Hydra 1303


All News Items

Calculating vSAN Availability: Part I

from the Hydra High Council Mar 24th 2020

VMware vSAN is software-defined storage that combines storage and compute. The devices are directly attached storage, but unlike other attached solutions, it is distributed across a cluster, creating a shared datastore.

Beyond the cost savings of vSAN compared to Fibre Channel, customers often ask how the different levels of vSAN protection relate to availability (percentage of uptime).

The Math Behind the 9s

When designing a storage solution, it's important to know how much downtime you can sustain. Is being up 99% (also referred to as two 9s) of the time acceptable? It may seem so until you do the math. When calculated for a year, 99% uptime means about three and half days of downtime. For most organizations, that's unacceptable. In comparison, availability at 99.9999% (six 9s) equates to about 30 seconds of downtime per year.

According to published marketing numbers, vSAN achieves six 9s when choosing an FTT of 2. (Don't worry if FTT is a new term, we'll cover that in a bit.) Instead of accepting this statistic as fact or rejecting it as simply marketing, the best way to know for sure is to do the underlying math yourself. You can then determine with precision how your choices of drives and selected level of vSAN protection translates to four 9s (99.99% uptime), five 9s (99.999% uptime), six 9s (99.9999% uptime), and so forth.

In this series, Calculating vSAN Availability, we'll dive into the details, explaining what everything means along the way. By the end, you will be able to plug in your own numbers, based on the vSAN drives you choose and the level of protection that meets your business requirements, to determine how your data center storage design matches up.

vSAN vs Traditional Storage

A vSAN differs from traditional SANs in a number of ways.
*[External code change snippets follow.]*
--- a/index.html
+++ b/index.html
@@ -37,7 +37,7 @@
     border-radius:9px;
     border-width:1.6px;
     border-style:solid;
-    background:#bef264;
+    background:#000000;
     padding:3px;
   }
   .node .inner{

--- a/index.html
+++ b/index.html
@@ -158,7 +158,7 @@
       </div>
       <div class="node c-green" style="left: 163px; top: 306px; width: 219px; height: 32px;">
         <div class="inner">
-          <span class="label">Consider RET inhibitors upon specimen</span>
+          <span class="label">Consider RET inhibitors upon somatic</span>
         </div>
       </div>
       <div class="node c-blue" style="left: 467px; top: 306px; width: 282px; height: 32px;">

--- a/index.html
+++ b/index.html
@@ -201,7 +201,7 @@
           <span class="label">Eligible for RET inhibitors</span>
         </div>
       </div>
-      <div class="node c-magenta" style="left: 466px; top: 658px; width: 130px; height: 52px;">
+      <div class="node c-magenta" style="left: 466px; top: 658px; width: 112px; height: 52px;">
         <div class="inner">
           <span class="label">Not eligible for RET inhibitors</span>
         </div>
A traditional SAN, such as a Fibre Channel array, is an external storage solution. With vSAN, the storage is local to the ESXi host and is tightly integrated with vSphere. It's also simpler to allocate and maintain. So much so that the tasks typically requiring a SAN administrator can be easily accomplished by the vSphere admin without her having to learn what a LUN is or how iSCSI works.
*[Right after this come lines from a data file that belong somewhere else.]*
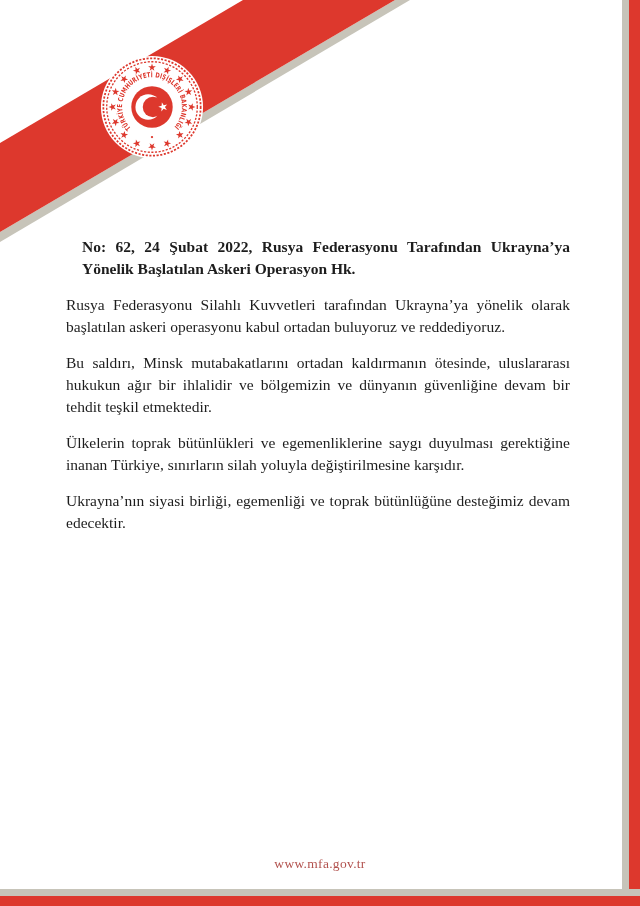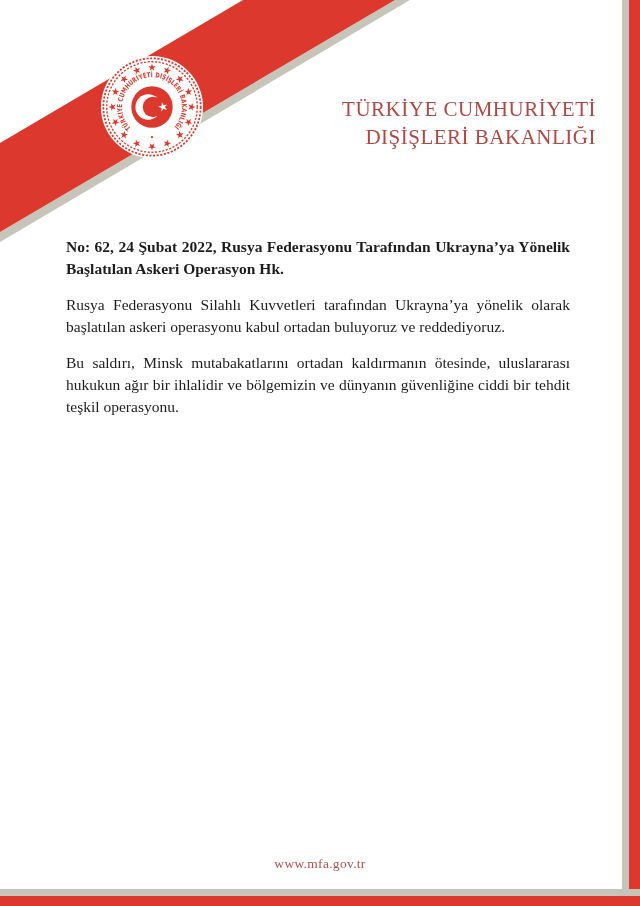--- a/index.html
+++ b/index.html
@@ -98,10 +98,6 @@
     <use href="#star" transform="translate(66.5 55) rotate(-15) scale(5)" fill="#ffffff"></use>
   </svg>
 
-  <div class="ministry-header">
-    <div>TÜRKİYE CUMHURİYETİ</div>
-    <div>DIŞİŞLERİ BAKANLIĞI</div>
-  </div>
 
   <div class="content">
     <p class="doc-title">No: 62, 24 Şubat 2022, Rusya Federasyonu Tarafından Ukrayna’ya Yönelik Başlatılan Askeri Operasyon Hk.</p>

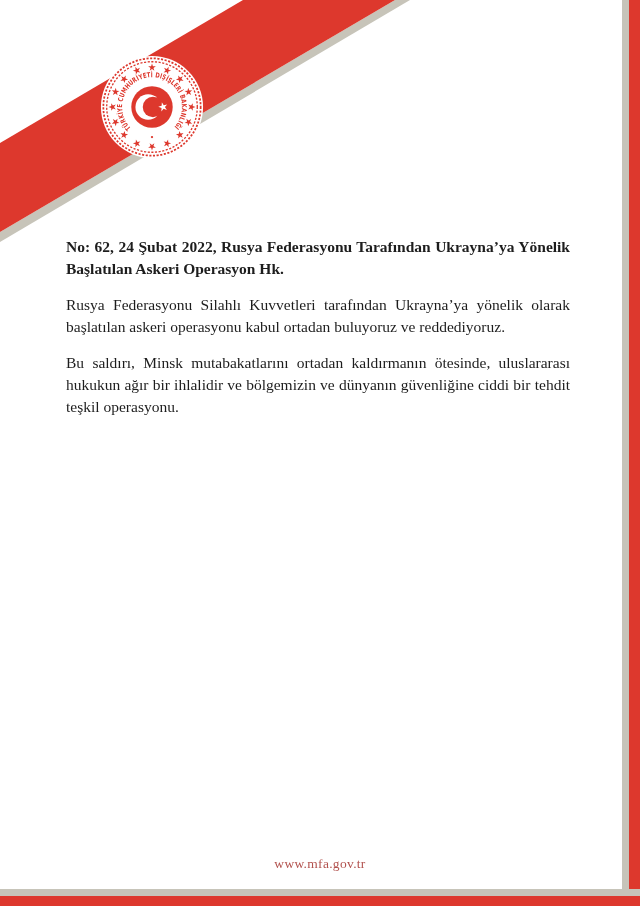--- a/index.html
+++ b/index.html
@@ -35,7 +35,7 @@
     z-index:1;
   }
   .content p { margin:0 0 14px 0; }
-  .content p.doc-title { font-weight:bold; }
+  .content p.doc-title { font-weight:bold;margin-left:16px; }
   .footer-url {
     position:absolute; left:0; top:856px; width:640px;
     text-align:center;

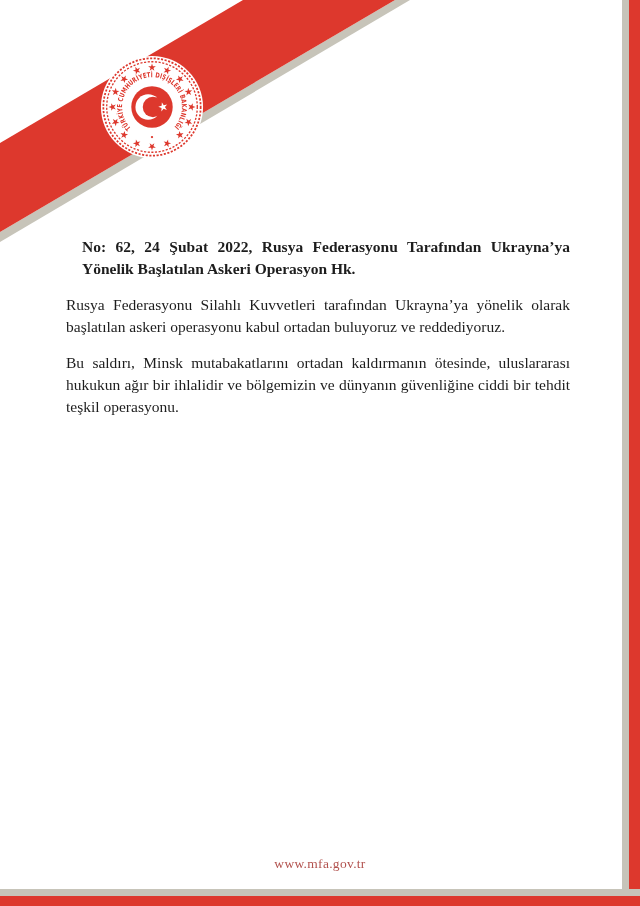--- a/index.html
+++ b/index.html
@@ -102,7 +102,7 @@
   <div class="content">
     <p class="doc-title">No: 62, 24 Şubat 2022, Rusya Federasyonu Tarafından Ukrayna’ya Yönelik Başlatılan Askeri Operasyon Hk.</p>
     <p>Rusya Federasyonu Silahlı Kuvvetleri tarafından Ukrayna’ya yönelik olarak başlatılan askeri operasyonu kabul ortadan buluyoruz ve reddediyoruz.</p>
-    <p>Bu saldırı, Minsk mutabakatlarını ortadan kaldırmanın ötesinde, uluslararası hukukun ağır bir ihlalidir ve bölgemizin ve dünyanın güvenliğine ciddi bir tehdit teşkil operasyonu.</p>
+    <p>Bu saldırı, Minsk mutabakatlarını ortadan kaldırmanın ötesinde, uluslararası hukukun ağır bir ihlalidir ve bölgemizin ve dünyanın güvenliğine devam bir tehdit teşkil etmektedir.</p>
   </div>
 
   <div class="footer-url">www.mfa.gov.tr</div>

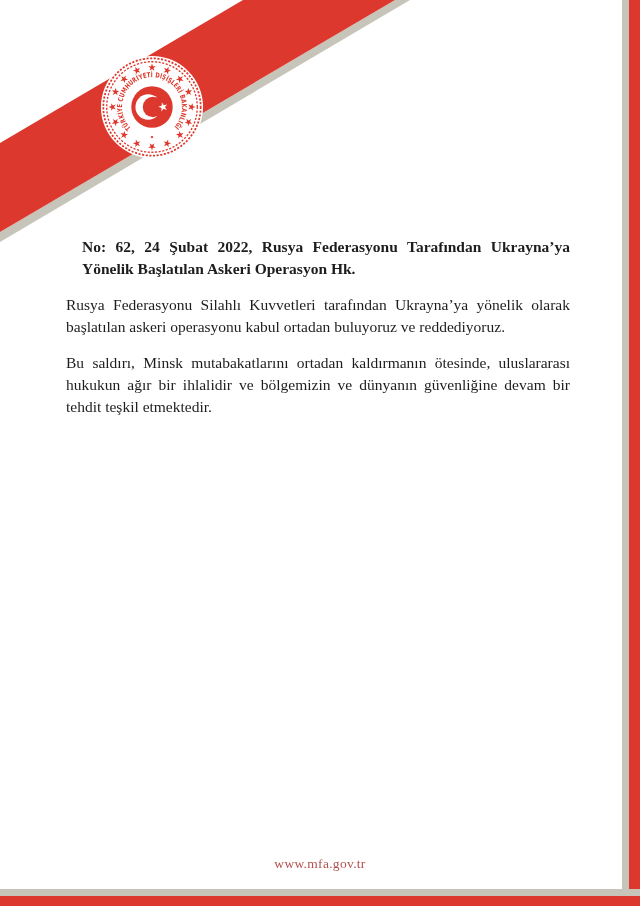--- a/index.html
+++ b/index.html
@@ -103,6 +103,7 @@
     <p class="doc-title">No: 62, 24 Şubat 2022, Rusya Federasyonu Tarafından Ukrayna’ya Yönelik Başlatılan Askeri Operasyon Hk.</p>
     <p>Rusya Federasyonu Silahlı Kuvvetleri tarafından Ukrayna’ya yönelik olarak başlatılan askeri operasyonu kabul ortadan buluyoruz ve reddediyoruz.</p>
     <p>Bu saldırı, Minsk mutabakatlarını ortadan kaldırmanın ötesinde, uluslararası hukukun ağır bir ihlalidir ve bölgemizin ve dünyanın güvenliğine devam bir tehdit teşkil etmektedir.</p>
+    <p>Ülkelerin toprak bütünlükleri ve egemenliklerine saygı duyulması gerektiğine inanan Türkiye, sınırların silah yoluyla değiştirilmesine karşıdır.</p>
   </div>
 
   <div class="footer-url">www.mfa.gov.tr</div>

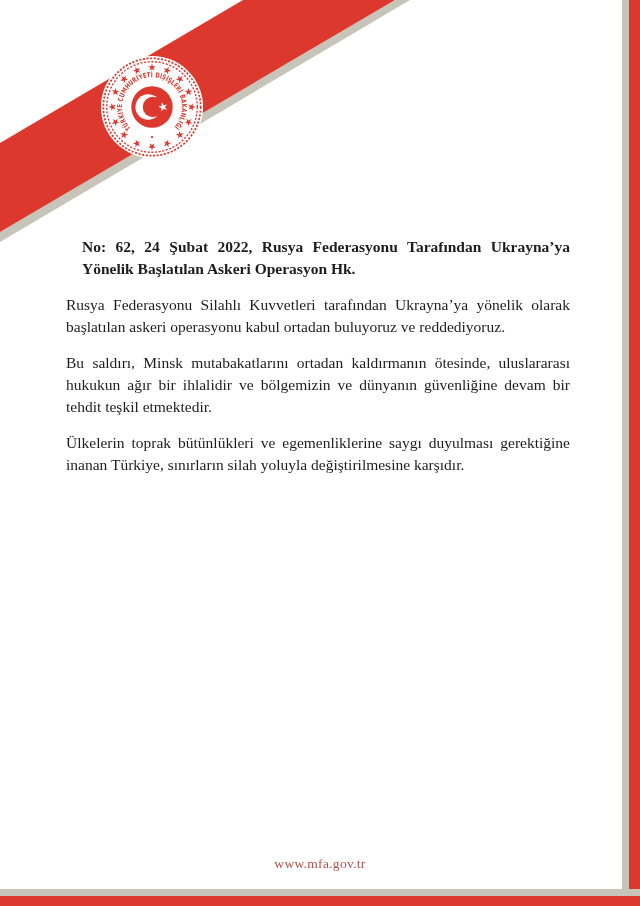--- a/index.html
+++ b/index.html
@@ -104,6 +104,7 @@
     <p>Rusya Federasyonu Silahlı Kuvvetleri tarafından Ukrayna’ya yönelik olarak başlatılan askeri operasyonu kabul ortadan buluyoruz ve reddediyoruz.</p>
     <p>Bu saldırı, Minsk mutabakatlarını ortadan kaldırmanın ötesinde, uluslararası hukukun ağır bir ihlalidir ve bölgemizin ve dünyanın güvenliğine devam bir tehdit teşkil etmektedir.</p>
     <p>Ülkelerin toprak bütünlükleri ve egemenliklerine saygı duyulması gerektiğine inanan Türkiye, sınırların silah yoluyla değiştirilmesine karşıdır.</p>
+    <p>Ukrayna’nın siyasi birliği, egemenliği ve toprak bütünlüğüne desteğimiz devam edecektir.</p>
   </div>
 
   <div class="footer-url">www.mfa.gov.tr</div>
With vSAN, the physical storage on an ESXi host along with the physical storage on other ESXi hosts is pooled together and distributed. That common pool allows the administrator to carve out what is needed per VM or application. In terms of security, once policies are defined, they are automatically applied to every newly created VM. Adding capacity is also a snap. By simply adding another ESXi server, your compute and storage automatically scales and behind the scenes and vSAN rebalances the distributed data automatically, improving performance. Rack it and you're done.

vSAN Failure To Tolerate (FTT)

Before getting into the math, it's important to understand the selectable levels of protection. vSAN defines the degree of protection as the FTT (Failure to Tolerate). The FTT number is simply how many disks or hosts can fail while still having all of your data available to access.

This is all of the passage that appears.